A penetration tester is tasked with identifying live hosts on a large subnet without generating excessive traffic. Which of the following techniques is most appropriate for efficient host discovery?

A.ARP scan
B.TCP SYN scan on port 80 and 443
C.DNS zone transfer
D.ICMP echo sweep
AnswerB

These ports are commonly open on servers; SYN scan is lightweight and effective.

Why this answer

A TCP SYN scan on ports 80 and 443 is the most appropriate technique because it targets common web service ports, which are often open on live hosts, and generates minimal traffic compared to a full port scan. Unlike ICMP or ARP scans, a TCP SYN scan can bypass firewalls that block ICMP echo requests and is effective across routed subnets where ARP is limited to the local broadcast domain. This approach balances stealth and efficiency for large-scale host discovery.

Exam trap

The trap here is that candidates often choose ICMP echo sweep (Option D) because they associate 'ping' with host discovery, but fail to consider that ICMP is frequently blocked by firewalls, making TCP SYN scans on common ports a more reliable and stealthier alternative in modern networks.

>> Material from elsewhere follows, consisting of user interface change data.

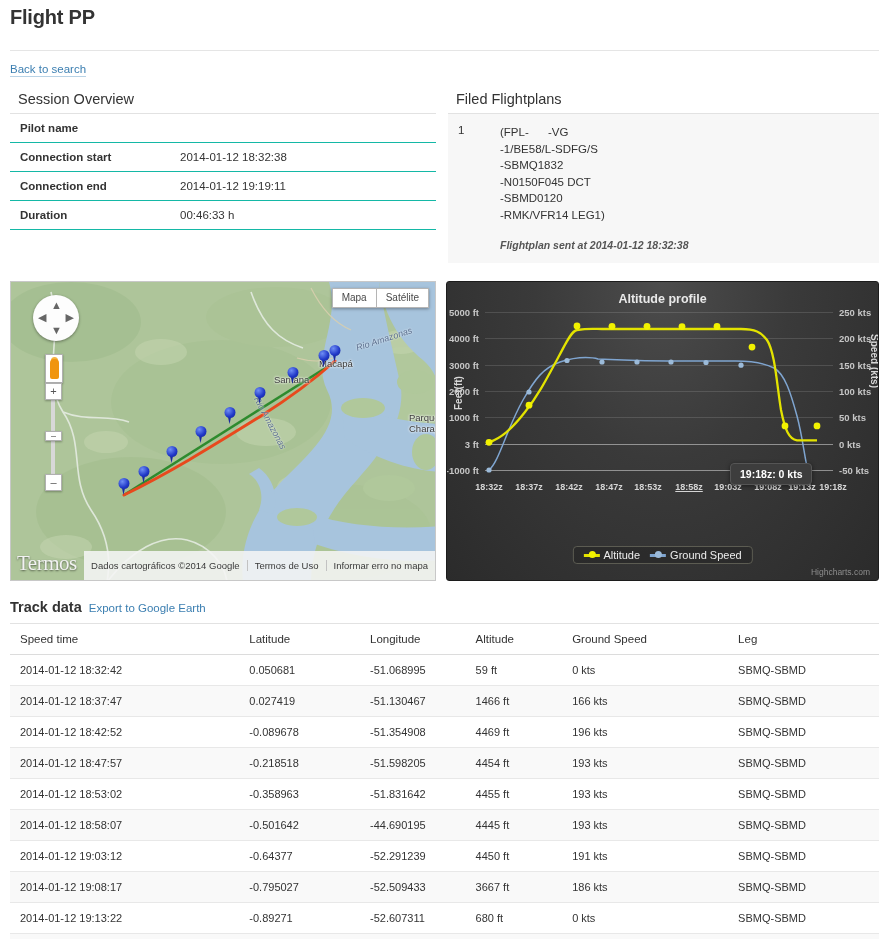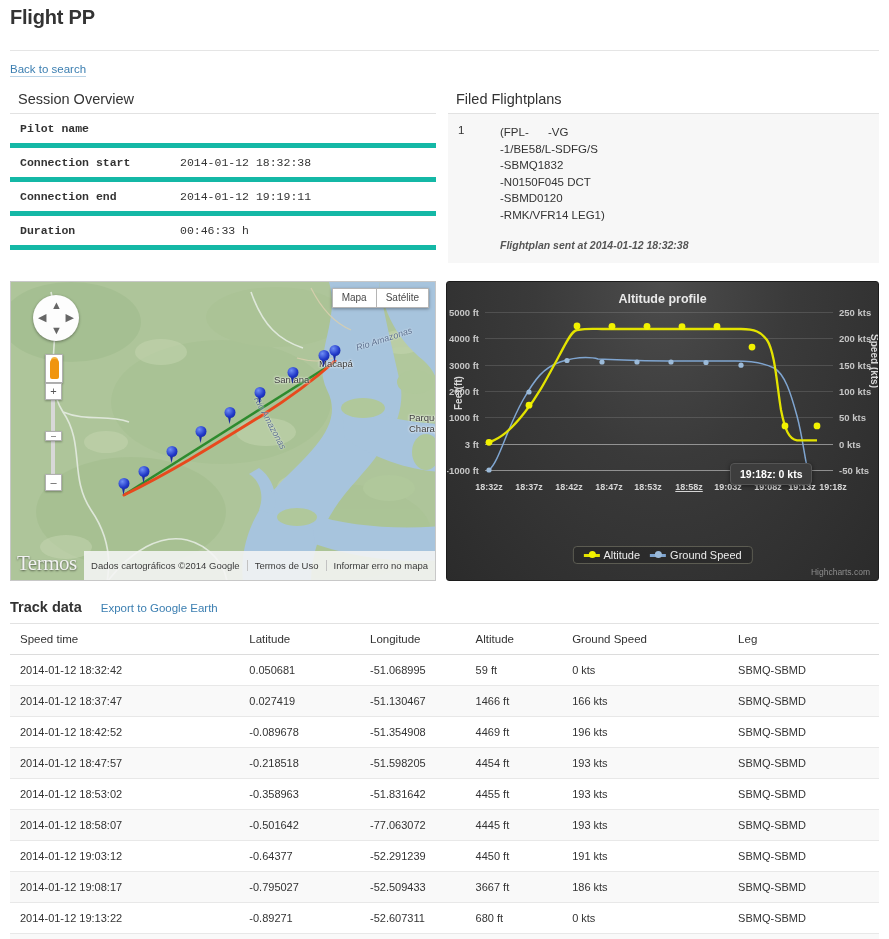--- a/index.html
+++ b/index.html
@@ -36,7 +36,7 @@
 
   
   table.kv { width: 100%; border-collapse: collapse; }
-  table.kv tr { border-bottom: 5px solid #14b8a6; font-family: Liberation Mono, monospace; }
+  table.kv tr { border-bottom: 1px solid #14b8a6; }
   table.kv td {
     padding: 8px 8px 8px 10px; font-size: 11.5px; vertical-align: top;
   }

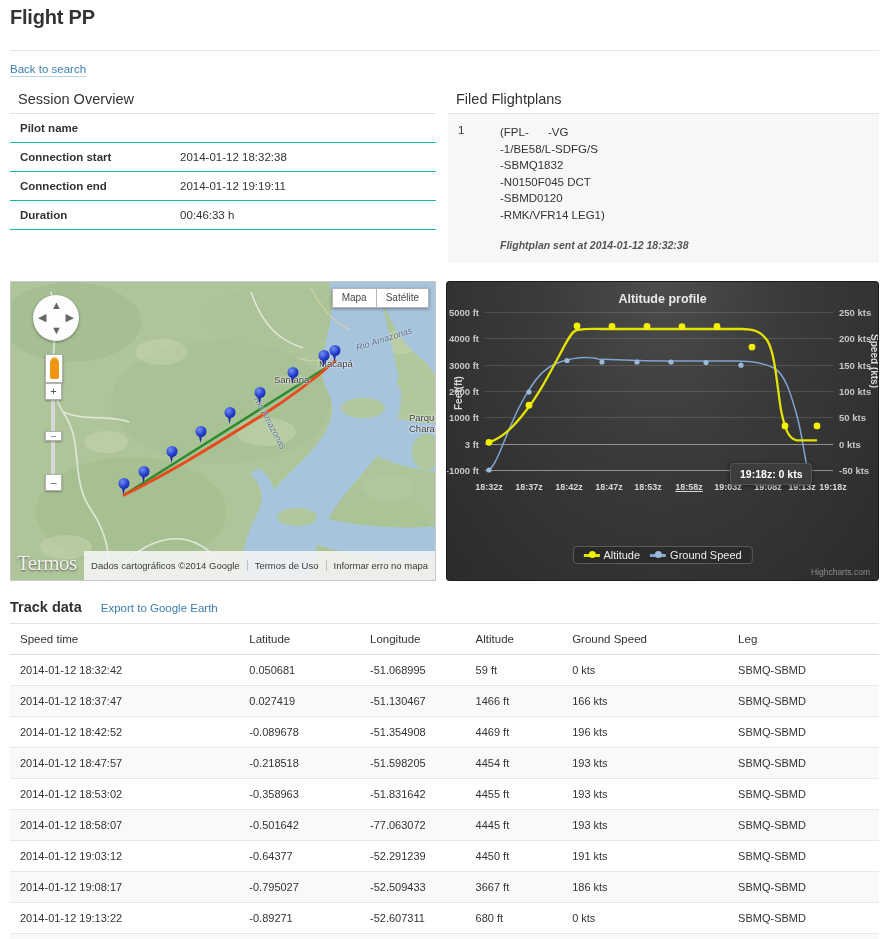--- a/index.html
+++ b/index.html
@@ -198,7 +198,7 @@
   }
 
   
-  .track-head { margin: 18px 10px 0 10px; display:flex; align-items: baseline; gap: 19px; }
+  .track-head { margin: 18px 10px 0 10px; display:flex; align-items: baseline; gap: 7px; }
   .track-head h3 { margin:0; font-size: 14.5px; font-weight: bold; color:#333; }
   .track-head a { font-size: 11.5px; color:#3c7fb1; text-decoration:none; }
 

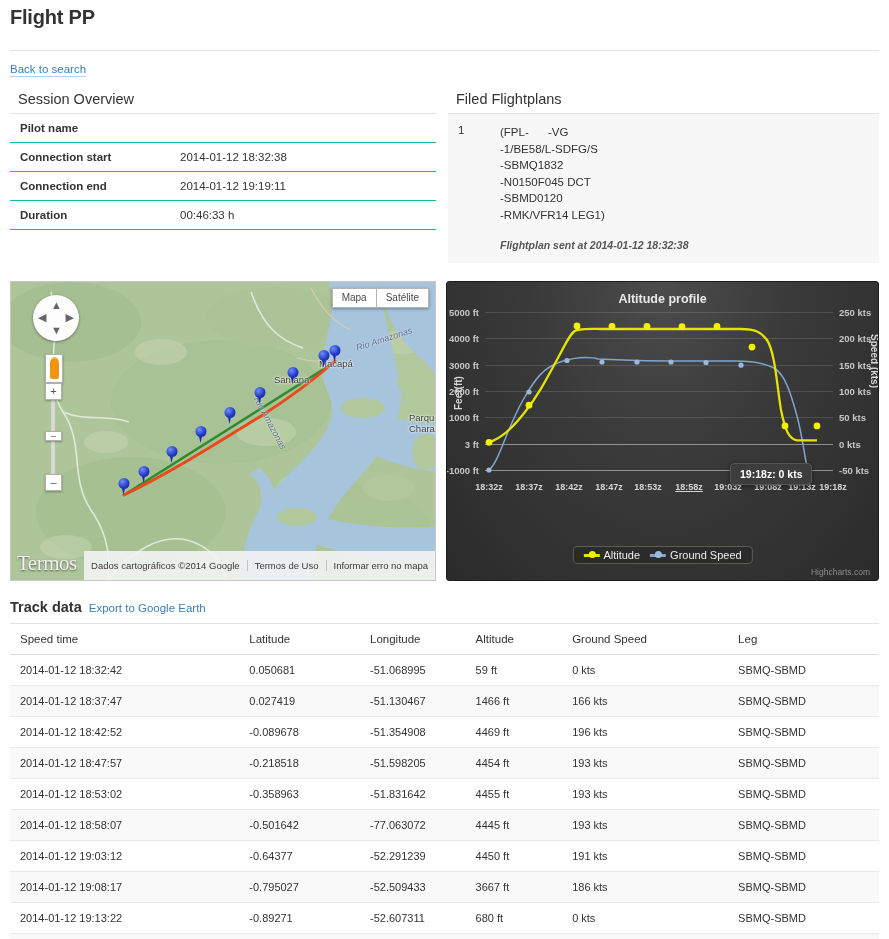--- a/index.html
+++ b/index.html
@@ -560,7 +560,7 @@
       <tr>
         <td>2014-01-12 18:58:07</td>
         <td>-0.501642</td>
-        <td>-77.063072</td>
+        <td>-44.690195</td>
         <td>4445 ft</td>
         <td>193 kts</td>
         <td>SBMQ-SBMD</td>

How to eliminate wrong answers

Option A is wrong because an ARP scan only works within the same local subnet (broadcast domain) and cannot discover hosts across routers, making it unsuitable for a large subnet that may span multiple networks. Option C is wrong because a DNS zone transfer is a technique for enumerating DNS records (e.g., hostnames and IPs) from a misconfigured DNS server, not for actively probing live hosts, and it relies on a vulnerable server rather than direct network scanning. Option D is wrong because an ICMP echo sweep (ping sweep) can be blocked by firewalls or rate-limited, and it generates more traffic than a targeted TCP SYN scan on two ports, making it less efficient and more detectable.